▶ Instructions to follow: Without the images, reproduce each line of the material exactly.

▶ Provided data:
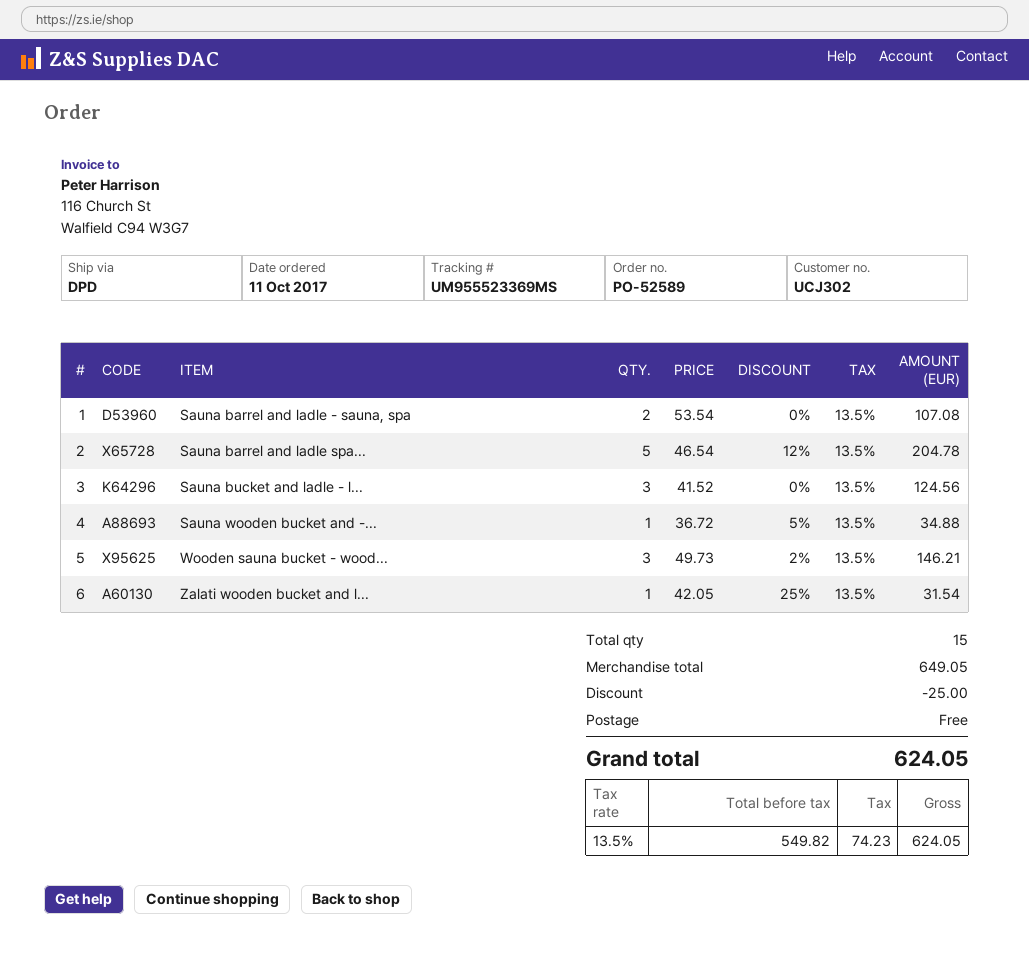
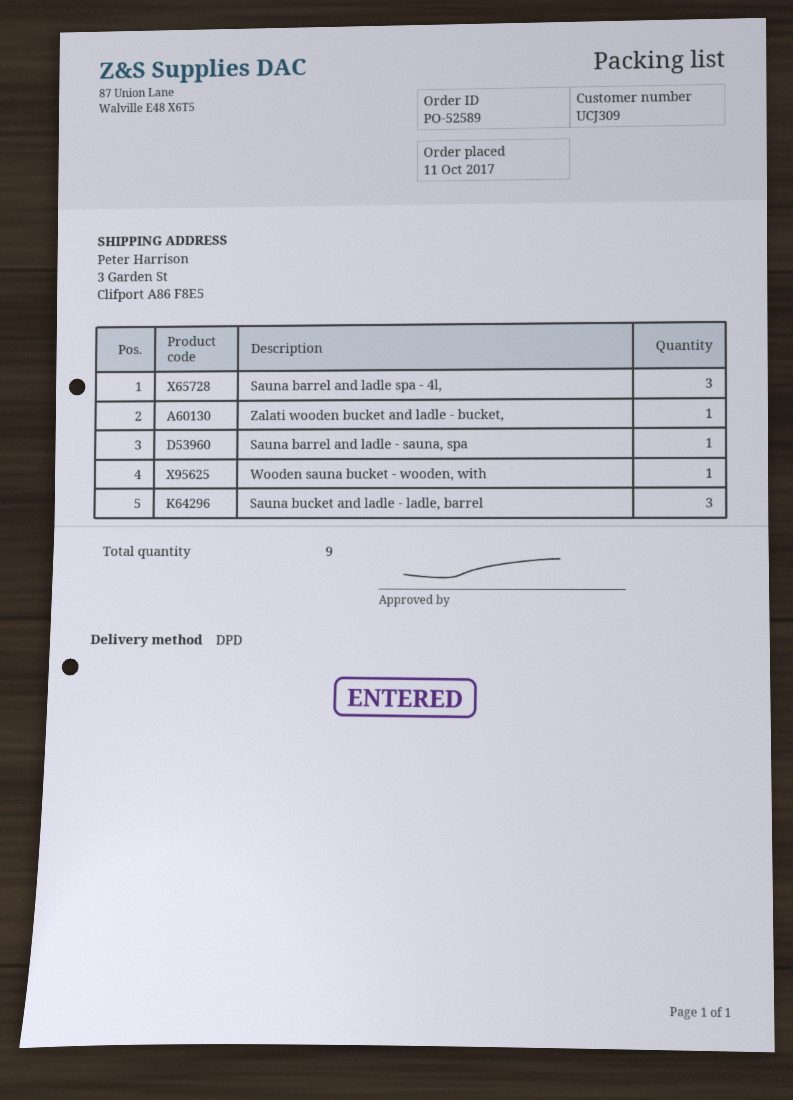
customer number: UCJ302 -> UCJ309
Sauna barrel and ladle - sauna, spa: 2 -> 1
Sauna barrel and ladle spa...: 5 -> 3
Sauna wooden bucket and -...: 1 -> none
Wooden sauna bucket - wood...: 3 -> 1
total quantity: 15 -> 9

▶ Answer box:
customer number: UCJ302 -> UCJ309
Sauna barrel and ladle - sauna, spa: 2 -> 1
Sauna barrel and ladle spa...: 5 -> 3
Sauna wooden bucket and -...: 1 -> none
Wooden sauna bucket - wood...: 3 -> 1
total quantity: 15 -> 9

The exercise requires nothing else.